On form
A meditation on silhouette, weight and the architectural line.

A coat begins as a single line. The shoulder seam to the hem, the way the front falls when the body is still. Before any fitting, before any sample, this line is the form we are trying to find. Get it wrong and no fabric, however expensive, will rescue the garment. Get it right and the simplest cloth holds its own.
We think often about the buildings we walked past as students. The unornamented concrete of the South Bank in London, the long horizontal of the Barbican towers, the stripped late-modern apartment blocks in Colombo. None of these buildings announce themselves. They take up their volume quietly and leave the rest of the city alone. That is the brief we keep returning to, translated into wool and cotton.
A garment should occupy its space without insisting on attention. The shoulder should not pad outward beyond what the body suggests. The collar should not rise toward the chin to claim the face.

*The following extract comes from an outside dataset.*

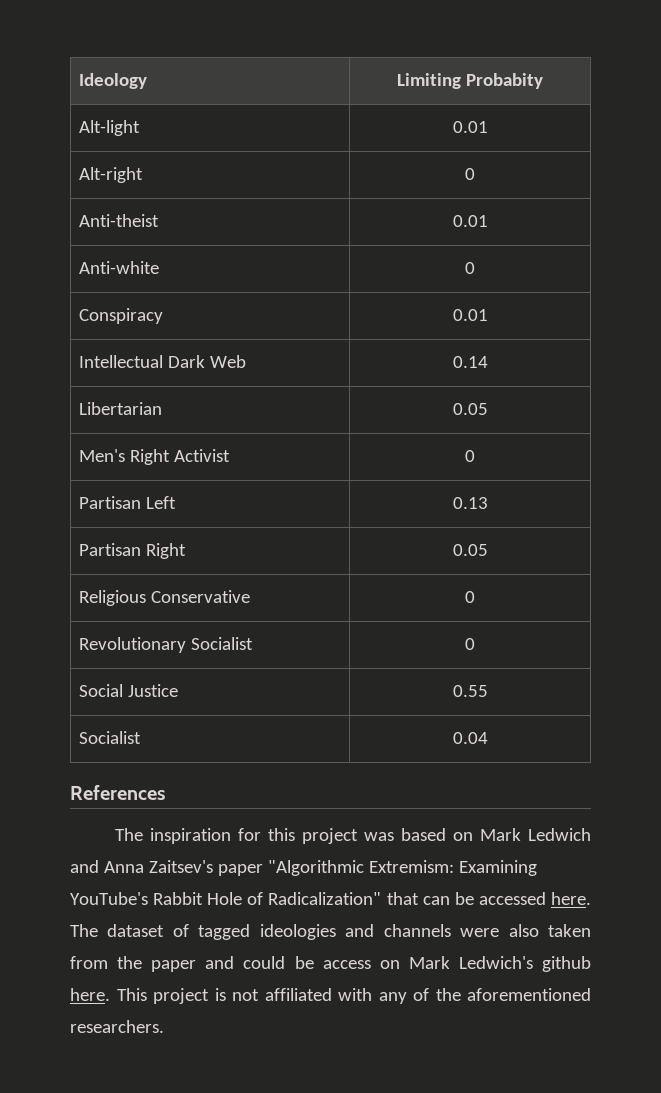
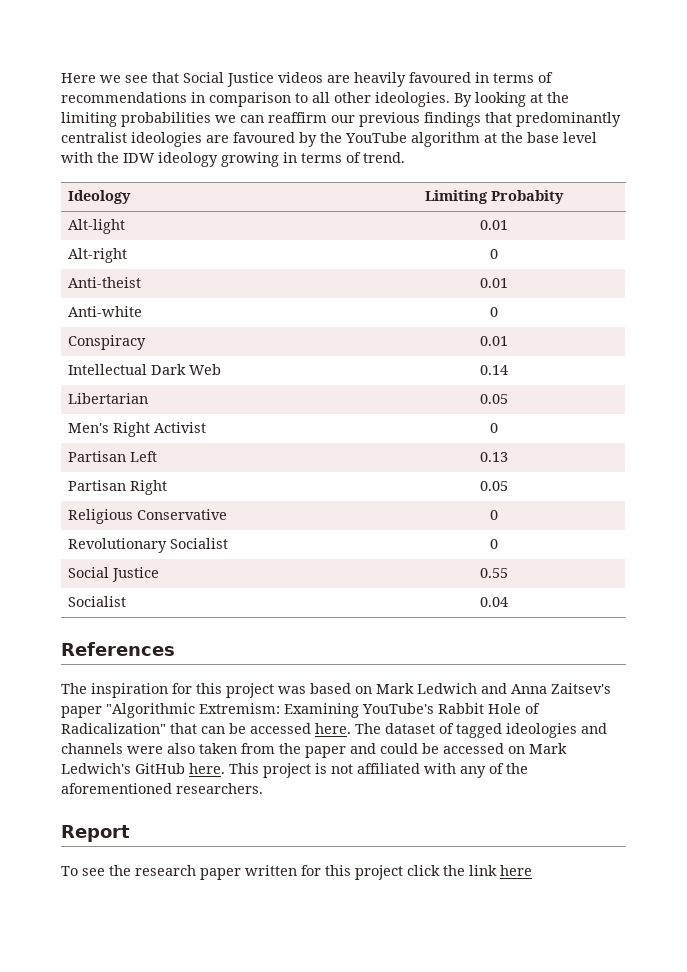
(79, 81) none -> [61,72,553,87] [61,92,569,107] [61,112,621,127] [61,132,597,147] [61,152,405,167] Here we see that Social Justice videos are heavily favoured in terms of recommendations in comparison to all other ideologies. By looking at the limiting probabilities we can reaffirm our previous findings that predominantly centralist ideologies are favoured by the YouTube algorithm at the base level with the IDW ideology growing in terms of trend. //
[322,960,371,969] access -> [443,743,504,754] accessed
[542,956,591,972] github -> [135,763,185,774] GitHub
(164, 1026) none -> [61,825,130,842] [61,865,532,880] // Report // To see the research paper written for this project click the link here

The hem should fall where the body asks it to fall. Form is what is left when the decorative is removed and the structural is left intact.
This is harder to make than it looks. A loud silhouette can hide many errors. A quiet one cannot. The pattern has to be drafted with intention; the canvas has to hold its shape; the seam allowances have to be cut to a discipline. Three generations of pattern-cutters have worked on the line of our overcoat, and we still adjust it each season by a quarter of a centimetre at the back.
The reward, when the form is right, is silence. The wearer notices nothing about the garment, only that they feel held. Onlookers notice nothing in particular, only an outline that reads as composed. The work disappears into the shape. That is the architecture we are after.